Neste contexto, foram estabelecidas as zonas de exclusão para evitar o cruzamento interespecífico entre os algodões exóticos ou aqueles cultivares transgênicos com as espécies nativas (Barroso et al., 2005; Borém et al., 2003). O estabelecimento dessas zonas de exclusão (isolamento geográfico) figura como a medida mais eficaz para evitar que a estrutura genética das populações nativas seja afetada e para reduzir a probabilidade de introgressões, uma vez que as espécies são sexualmente compatíveis e não há barreiras sexuais completas (Barroso et al., 2005).

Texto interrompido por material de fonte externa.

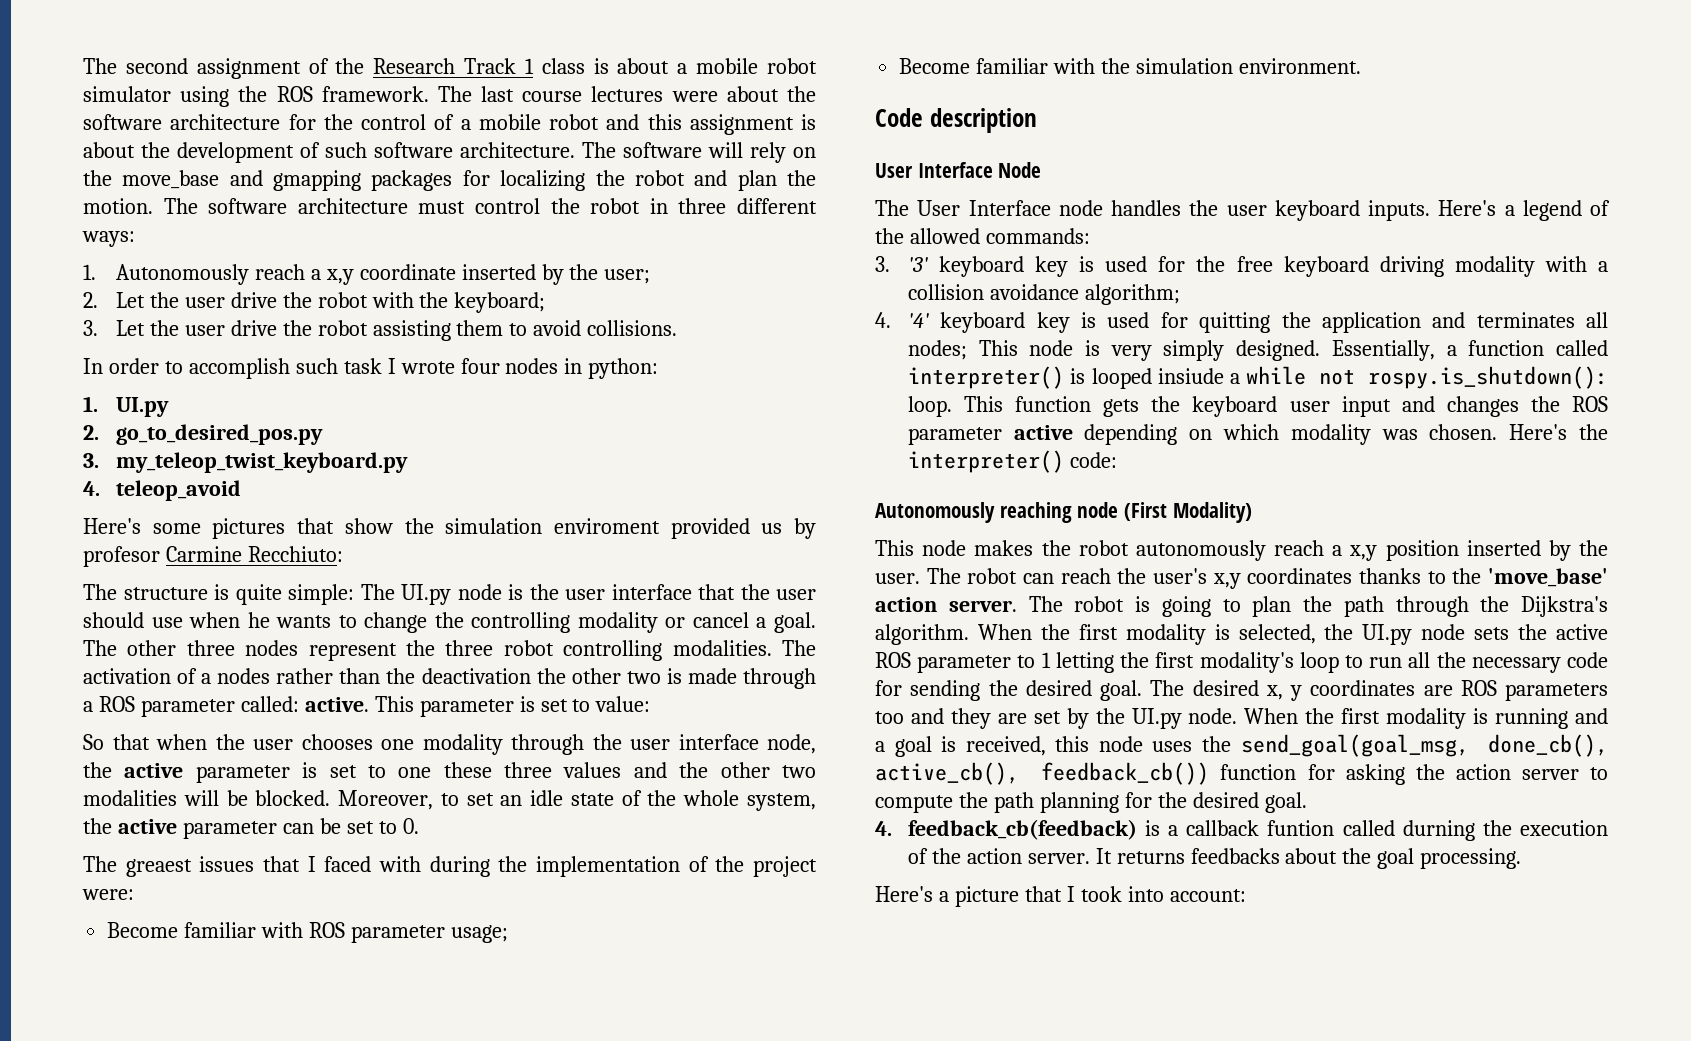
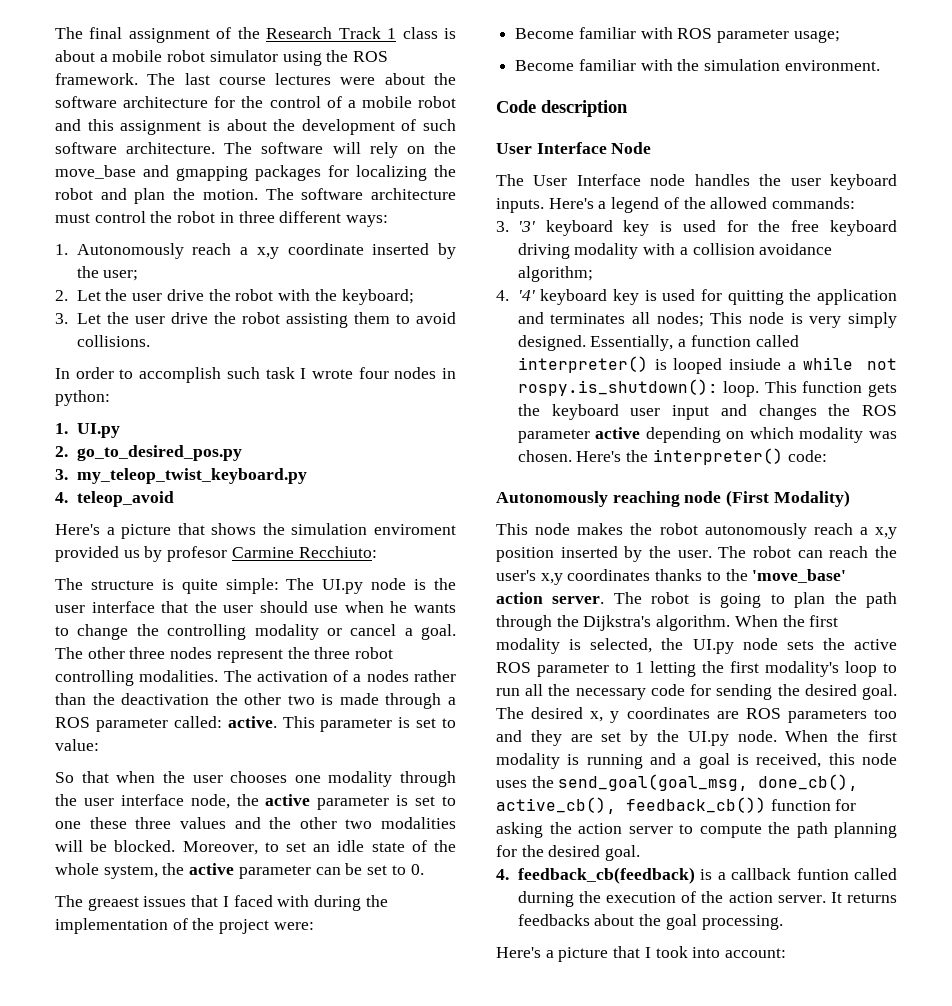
- The second assignment of the Research Track 1 class is about a mobile robot simulator using the ROS framework.
+ The final assignment of the Research Track 1 class is about a mobile robot simulator using the ROS framework.
- Here's some pictures that show the simulation enviroment provided us by profesor Carmine Recchiuto:
+ Here's a picture that shows the simulation enviroment provided us by profesor Carmine Recchiuto:

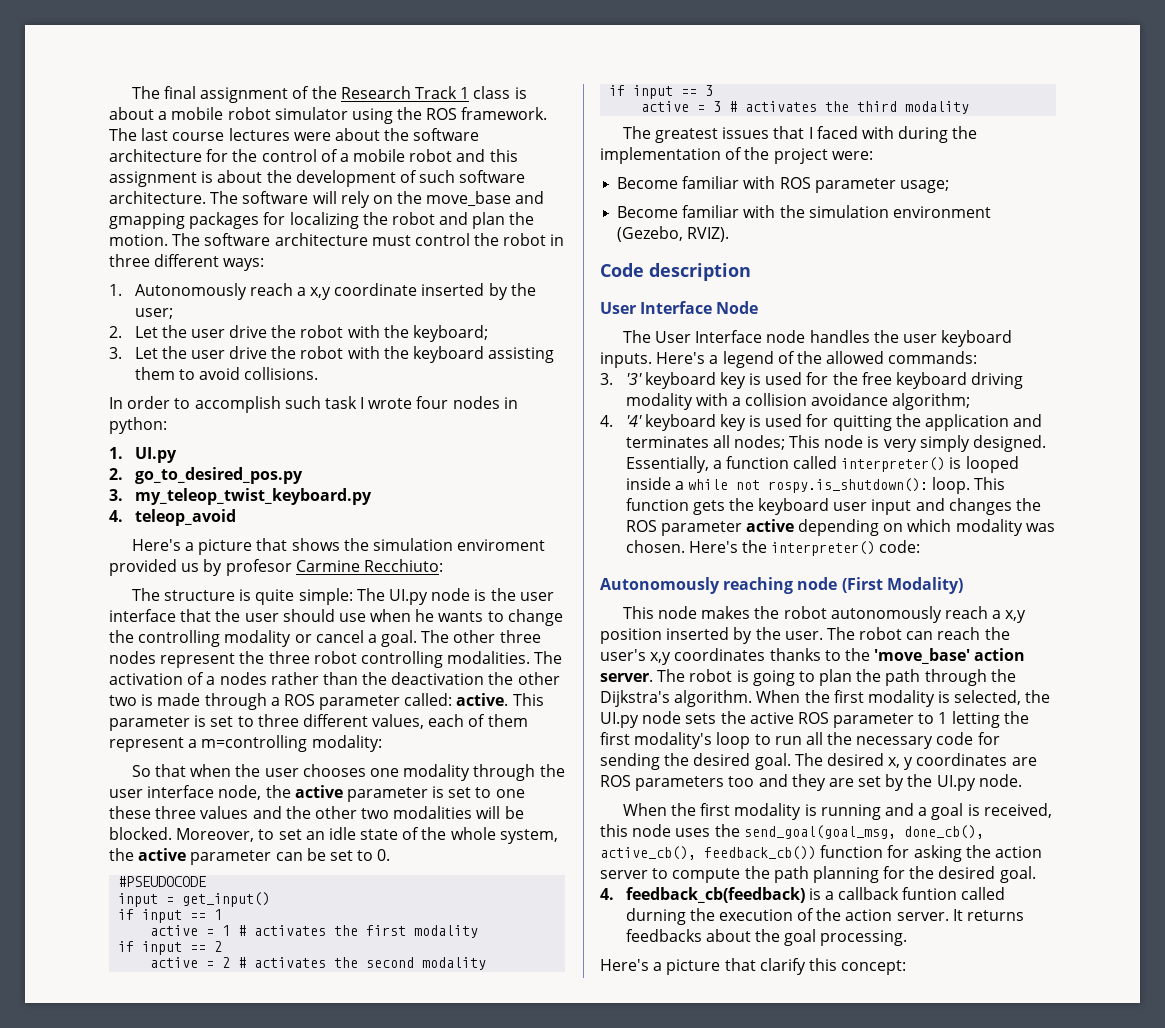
- 3. Let the user drive the robot assisting them to avoid collisions.
+ 3. Let the user drive the robot with the keyboard assisting them to avoid collisions.
- This parameter is set to value:
+ This parameter is set to three different values, each of them represent a m=controlling modality:
- The greaest issues that I faced with during the implementation of the project were:
+ #PSEUDOCODE
+ input = get_input()
+ if input == 1
+ active = 1 # activates the first modality
+ if input == 2
+ active = 2 # activates the second modality
+ if input == 3
+ active = 3 # activates the third modality
+ The greatest issues that I faced with during the implementation of the project were:
- Become familiar with the simulation environment.
+ Become familiar with the simulation environment (Gezebo, RVIZ).
- Essentially, a function called interpreter() is looped insiude a while not rospy.is_shutdown(): loop.
+ Essentially, a function called interpreter() is looped inside a while not rospy.is_shutdown(): loop.
- The desired x, y coordinates are ROS parameters too and they are set by the UI.py node. When the first modality is running and a goal is received, this node uses the send_goal(goal_msg, done_cb(), active_cb(), feedback_cb()) function for asking the action server to compute the path planning for the desired goal.
+ The desired x, y coordinates are ROS parameters too and they are set by the UI.py node.
+ When the first modality is running and a goal is received, this node uses the send_goal(goal_msg, done_cb(), active_cb(), feedback_cb()) function for asking the action server to compute the path planning for the desired goal.
- Here's a picture that I took into account:
+ Here's a picture that clarify this concept:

Entretanto, as zonas de exclusão de algodoeiros transgênicos que visam proteger as populações de Gossypium mustelinum abrangem apenas municípios dos estados do Rio Grande do Norte e Bahia (Barroso et al., 2005; Borém et al., 2003). Considerando as informações recentes sobre a distribuição de Gossypium mustelinum faz-se necessário a ampliação das zonas de exclusão de cultivares transgênicos, a fim de abranger também as novas populações da espécie (da Silva et al., 2018).